The newer model treats root motion as normal. There is no inherent penalty just because the root changed. The penalty is for audible pitch identity drift: a held note, repeated melody tone, doubled instrument, or exposed common tone changing frequency enough that the listener hears it slide or beat against itself.

That distinction matters. If no note identity carries across the boundary, changing root is usually good: it lets the next chord choose the anchor that gives the cleanest internal ratios. If the same E is sustained into the next zone, the algorithm asks whether tuning it under the new root would move it audibly.
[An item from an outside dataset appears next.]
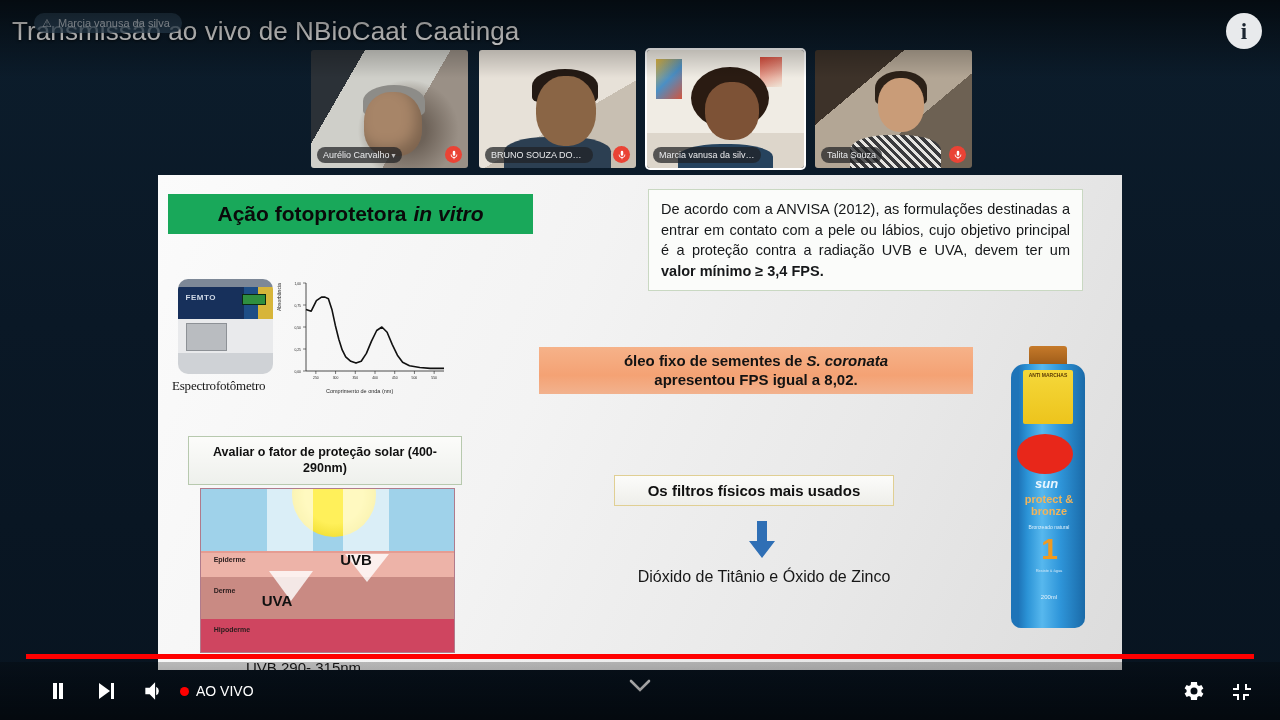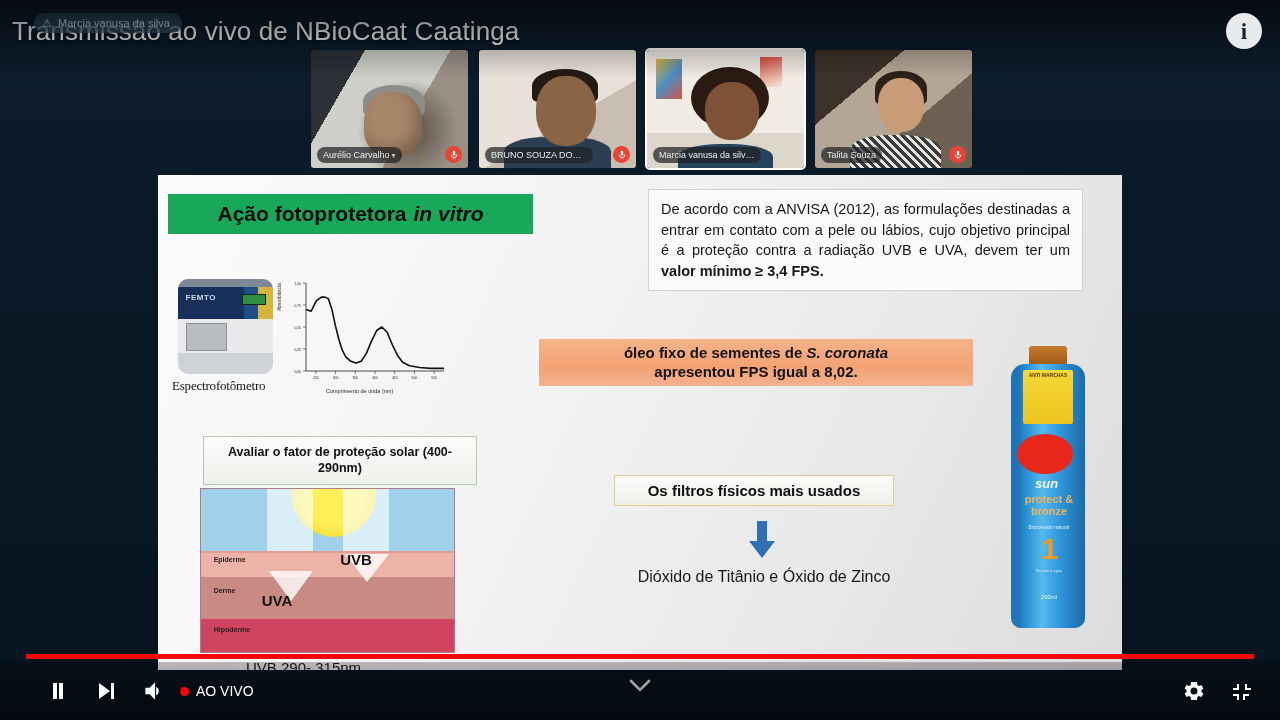"óleo fixo de sementes de" .orange-box { top: 164px -> 172px }
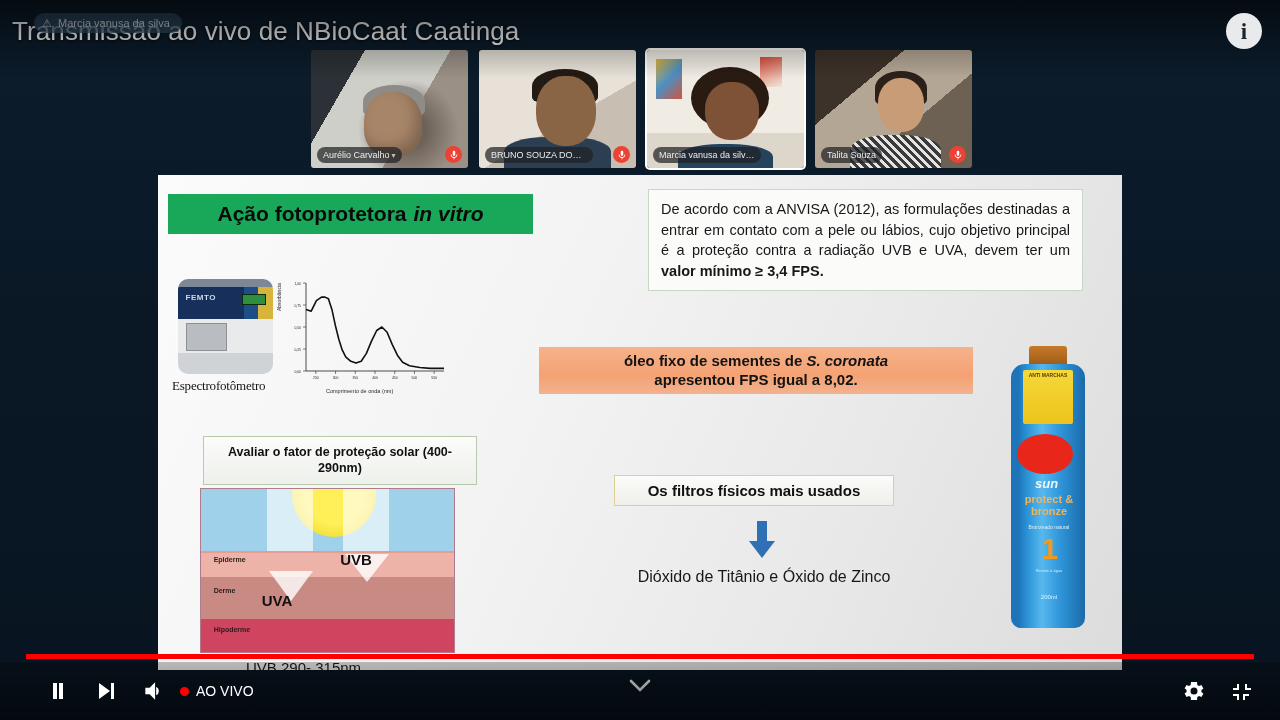"Avaliar o fator de proteção" .green-note { margin-left: 15px -> none }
Drift is measured on sounding notes, not on abstract root names.

Virtual Roots And Consolidation

Sometimes the best harmonic explanation is not one of the notes currently sounding. Arbit can create a muted virtual root: an anchor note that is never played, but lets the audible chord be linked to a cleaner set of ratios. This is how a chord can be optimized for both internal consonance and smooth motion from the previous zone.

Virtual roots are kept local. If a generated muted root has the same actual frequency as an adjacent real root, it is redundant and can be removed; the zone simply uses the real root. If several generated roots form a contiguous run at the same frequency next to a real note, the whole run can collapse into that real note. The transform does not search the entire song for matching frequencies, because that would create links across unrelated musical regions. Consolidation only happens across adjacent zones where the musical context is continuous.

The Tradeoff That Stays

Pure JI and stable common tones are not always simultaneously achievable. A song with heavy chromatic motion across pitches that share no clean JI relationship will force the optimiser to pick the least-bad path; some drift will remain, just much less of it, and concentrated on the places where the ear notices least. Equal temperament avoids the problem by giving up purity entirely. Root Path Tune negotiates the tradeoff per song, per zone, against the constraint that whatever you hear at a chord change is the smallest possible compromise from both sides.

This is not a magic eraser for a 400-year-old problem. It is an honest redistribution of the cost across the moments where the ear notices least. The held melody note stays where you wrote it. The chords lock into the harmonic series. The chord changes carry whatever drift is mathematically unavoidable, smoothed across the points where the music's rhythm and texture cover it.

Pure harmony has been waiting for the algorithm that makes it move. Arbit ships it.